• **What the exercise asks**: When duplicating the records beneath this instruction, omit every picture and keep all else exact.

• **Records supplied**:
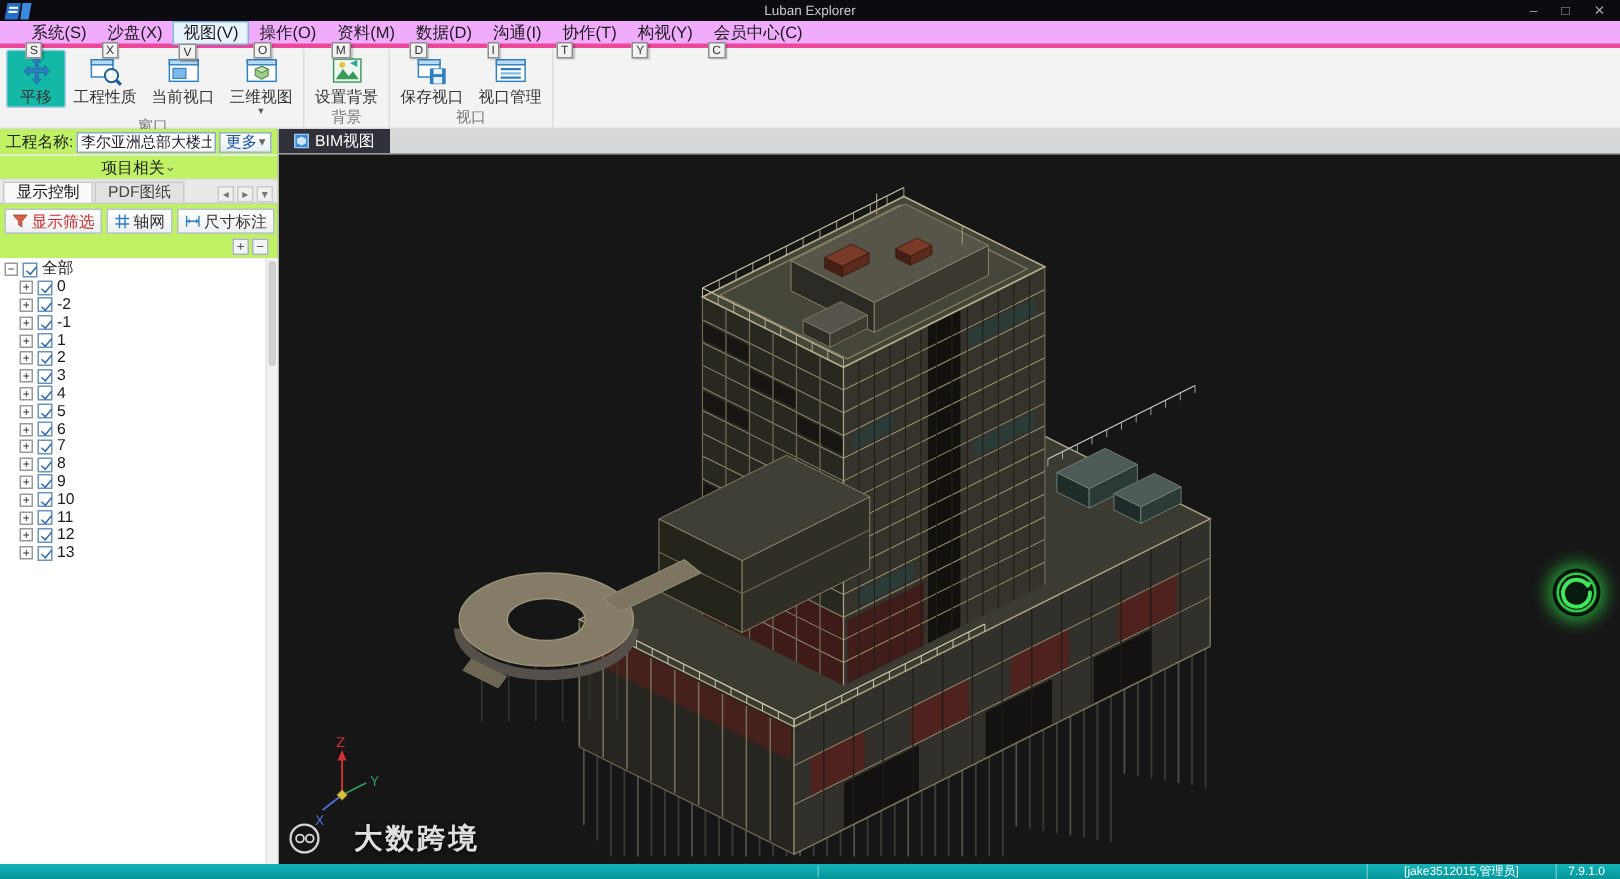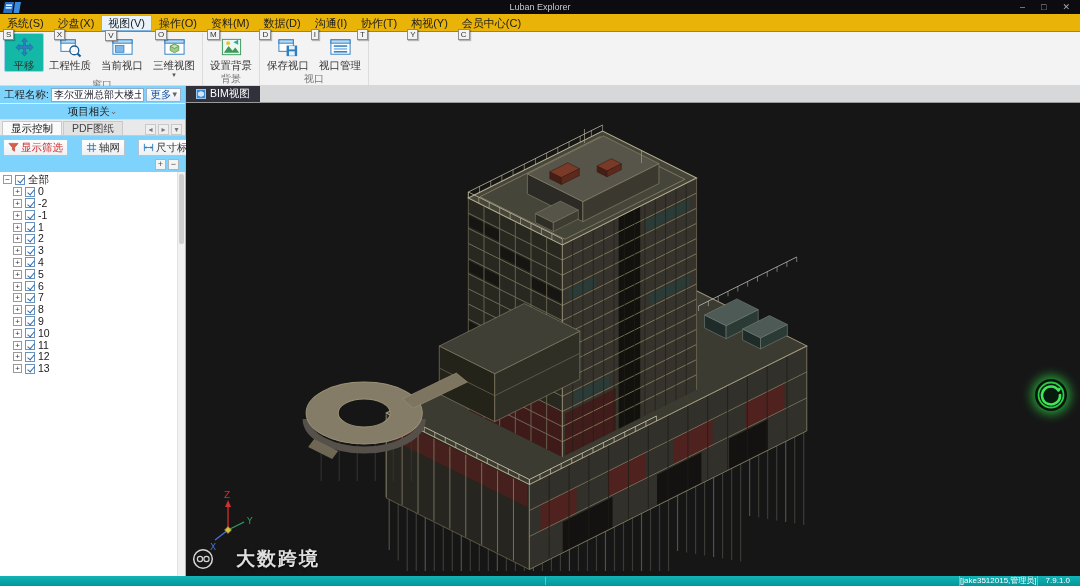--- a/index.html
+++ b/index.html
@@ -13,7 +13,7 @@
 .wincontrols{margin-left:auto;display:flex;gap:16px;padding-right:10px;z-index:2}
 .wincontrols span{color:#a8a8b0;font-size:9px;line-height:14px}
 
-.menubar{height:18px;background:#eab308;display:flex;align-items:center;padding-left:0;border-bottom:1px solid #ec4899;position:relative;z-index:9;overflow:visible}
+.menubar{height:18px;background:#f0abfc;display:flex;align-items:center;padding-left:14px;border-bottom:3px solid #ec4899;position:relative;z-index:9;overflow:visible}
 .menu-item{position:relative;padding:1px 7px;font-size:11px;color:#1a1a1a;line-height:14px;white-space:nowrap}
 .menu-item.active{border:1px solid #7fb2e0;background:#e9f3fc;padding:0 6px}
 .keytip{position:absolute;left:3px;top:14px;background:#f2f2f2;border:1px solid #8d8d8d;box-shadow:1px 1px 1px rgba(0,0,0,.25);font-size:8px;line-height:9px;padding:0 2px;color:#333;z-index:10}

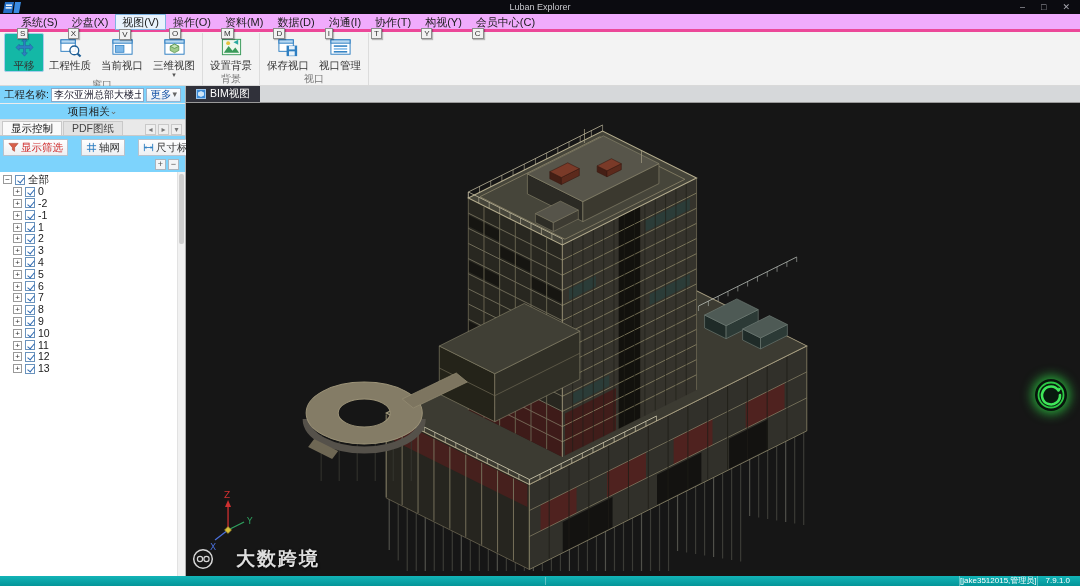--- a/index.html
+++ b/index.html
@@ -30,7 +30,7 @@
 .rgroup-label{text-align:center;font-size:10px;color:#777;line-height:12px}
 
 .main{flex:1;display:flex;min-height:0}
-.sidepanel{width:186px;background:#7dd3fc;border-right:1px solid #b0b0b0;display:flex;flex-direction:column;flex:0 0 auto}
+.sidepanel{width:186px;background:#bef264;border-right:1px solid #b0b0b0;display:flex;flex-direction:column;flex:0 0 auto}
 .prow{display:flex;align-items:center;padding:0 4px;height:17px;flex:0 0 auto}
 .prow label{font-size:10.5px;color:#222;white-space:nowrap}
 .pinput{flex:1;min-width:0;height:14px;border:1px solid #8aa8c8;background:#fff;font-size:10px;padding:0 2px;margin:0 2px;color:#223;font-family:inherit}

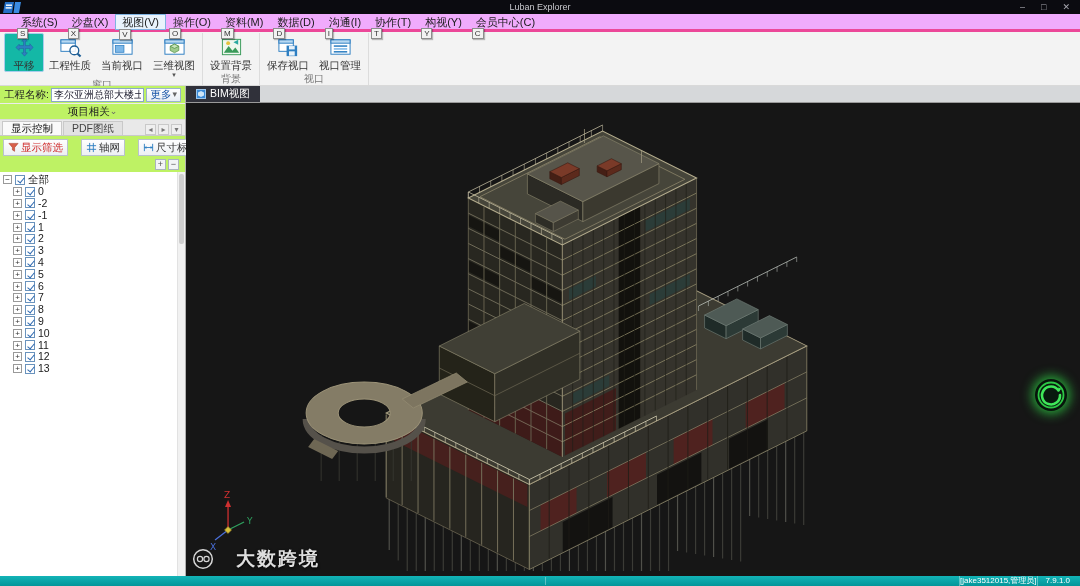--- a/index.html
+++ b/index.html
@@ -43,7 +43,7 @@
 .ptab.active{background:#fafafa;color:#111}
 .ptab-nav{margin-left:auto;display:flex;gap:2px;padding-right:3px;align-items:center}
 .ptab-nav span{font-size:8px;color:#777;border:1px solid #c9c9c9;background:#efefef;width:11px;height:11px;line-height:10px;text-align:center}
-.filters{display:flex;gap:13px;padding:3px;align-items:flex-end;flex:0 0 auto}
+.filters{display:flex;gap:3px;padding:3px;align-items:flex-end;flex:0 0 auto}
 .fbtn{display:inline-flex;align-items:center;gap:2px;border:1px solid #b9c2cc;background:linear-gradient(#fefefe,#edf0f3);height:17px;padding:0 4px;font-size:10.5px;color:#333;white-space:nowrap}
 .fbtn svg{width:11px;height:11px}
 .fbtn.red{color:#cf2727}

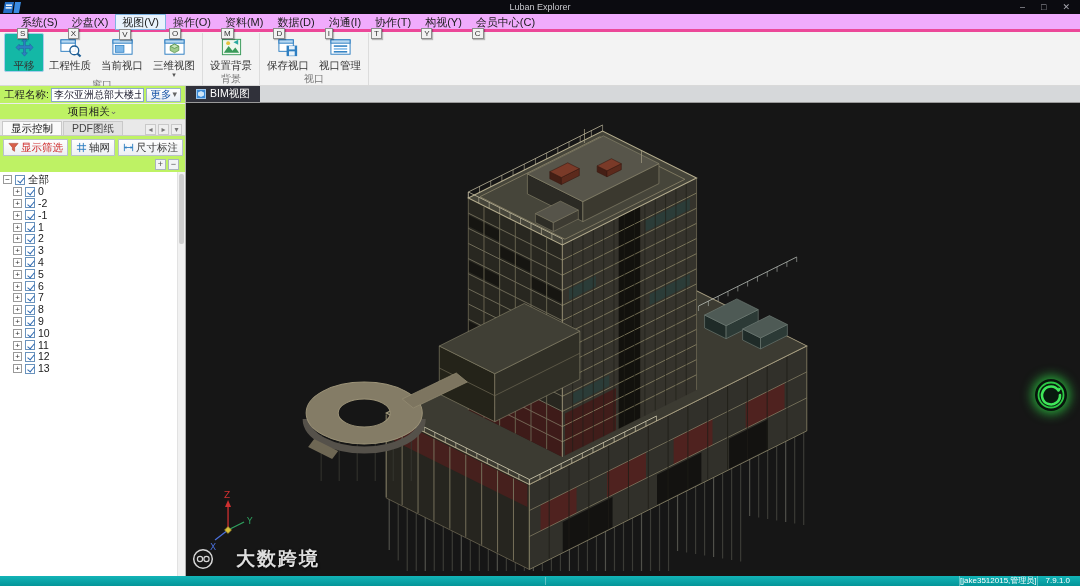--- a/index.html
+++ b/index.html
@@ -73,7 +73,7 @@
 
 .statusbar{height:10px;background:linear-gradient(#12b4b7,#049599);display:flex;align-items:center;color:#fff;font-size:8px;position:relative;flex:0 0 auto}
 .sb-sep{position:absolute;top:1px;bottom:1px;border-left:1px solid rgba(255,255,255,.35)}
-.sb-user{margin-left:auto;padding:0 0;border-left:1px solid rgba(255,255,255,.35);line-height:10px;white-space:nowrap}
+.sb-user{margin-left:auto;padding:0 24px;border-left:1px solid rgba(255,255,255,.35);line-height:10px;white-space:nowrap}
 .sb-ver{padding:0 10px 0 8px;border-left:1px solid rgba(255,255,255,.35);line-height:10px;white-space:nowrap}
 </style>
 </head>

• **Answer to this task**:
--- a/index.html
+++ b/index.html
@@ -13,7 +13,7 @@
 .wincontrols{margin-left:auto;display:flex;gap:16px;padding-right:10px;z-index:2}
 .wincontrols span{color:#a8a8b0;font-size:9px;line-height:14px}
 
-.menubar{height:18px;background:#eab308;display:flex;align-items:center;padding-left:0;border-bottom:1px solid #ec4899;position:relative;z-index:9;overflow:visible}
+.menubar{height:18px;background:#f0abfc;display:flex;align-items:center;padding-left:14px;border-bottom:3px solid #ec4899;position:relative;z-index:9;overflow:visible}
 .menu-item{position:relative;padding:1px 7px;font-size:11px;color:#1a1a1a;line-height:14px;white-space:nowrap}
 .menu-item.active{border:1px solid #7fb2e0;background:#e9f3fc;padding:0 6px}
 .keytip{position:absolute;left:3px;top:14px;background:#f2f2f2;border:1px solid #8d8d8d;box-shadow:1px 1px 1px rgba(0,0,0,.25);font-size:8px;line-height:9px;padding:0 2px;color:#333;z-index:10}

--- a/index.html
+++ b/index.html
@@ -30,7 +30,7 @@
 .rgroup-label{text-align:center;font-size:10px;color:#777;line-height:12px}
 
 .main{flex:1;display:flex;min-height:0}
-.sidepanel{width:186px;background:#7dd3fc;border-right:1px solid #b0b0b0;display:flex;flex-direction:column;flex:0 0 auto}
+.sidepanel{width:186px;background:#bef264;border-right:1px solid #b0b0b0;display:flex;flex-direction:column;flex:0 0 auto}
 .prow{display:flex;align-items:center;padding:0 4px;height:17px;flex:0 0 auto}
 .prow label{font-size:10.5px;color:#222;white-space:nowrap}
 .pinput{flex:1;min-width:0;height:14px;border:1px solid #8aa8c8;background:#fff;font-size:10px;padding:0 2px;margin:0 2px;color:#223;font-family:inherit}

--- a/index.html
+++ b/index.html
@@ -43,7 +43,7 @@
 .ptab.active{background:#fafafa;color:#111}
 .ptab-nav{margin-left:auto;display:flex;gap:2px;padding-right:3px;align-items:center}
 .ptab-nav span{font-size:8px;color:#777;border:1px solid #c9c9c9;background:#efefef;width:11px;height:11px;line-height:10px;text-align:center}
-.filters{display:flex;gap:13px;padding:3px;align-items:flex-end;flex:0 0 auto}
+.filters{display:flex;gap:3px;padding:3px;align-items:flex-end;flex:0 0 auto}
 .fbtn{display:inline-flex;align-items:center;gap:2px;border:1px solid #b9c2cc;background:linear-gradient(#fefefe,#edf0f3);height:17px;padding:0 4px;font-size:10.5px;color:#333;white-space:nowrap}
 .fbtn svg{width:11px;height:11px}
 .fbtn.red{color:#cf2727}

--- a/index.html
+++ b/index.html
@@ -73,7 +73,7 @@
 
 .statusbar{height:10px;background:linear-gradient(#12b4b7,#049599);display:flex;align-items:center;color:#fff;font-size:8px;position:relative;flex:0 0 auto}
 .sb-sep{position:absolute;top:1px;bottom:1px;border-left:1px solid rgba(255,255,255,.35)}
-.sb-user{margin-left:auto;padding:0 0;border-left:1px solid rgba(255,255,255,.35);line-height:10px;white-space:nowrap}
+.sb-user{margin-left:auto;padding:0 24px;border-left:1px solid rgba(255,255,255,.35);line-height:10px;white-space:nowrap}
 .sb-ver{padding:0 10px 0 8px;border-left:1px solid rgba(255,255,255,.35);line-height:10px;white-space:nowrap}
 </style>
 </head>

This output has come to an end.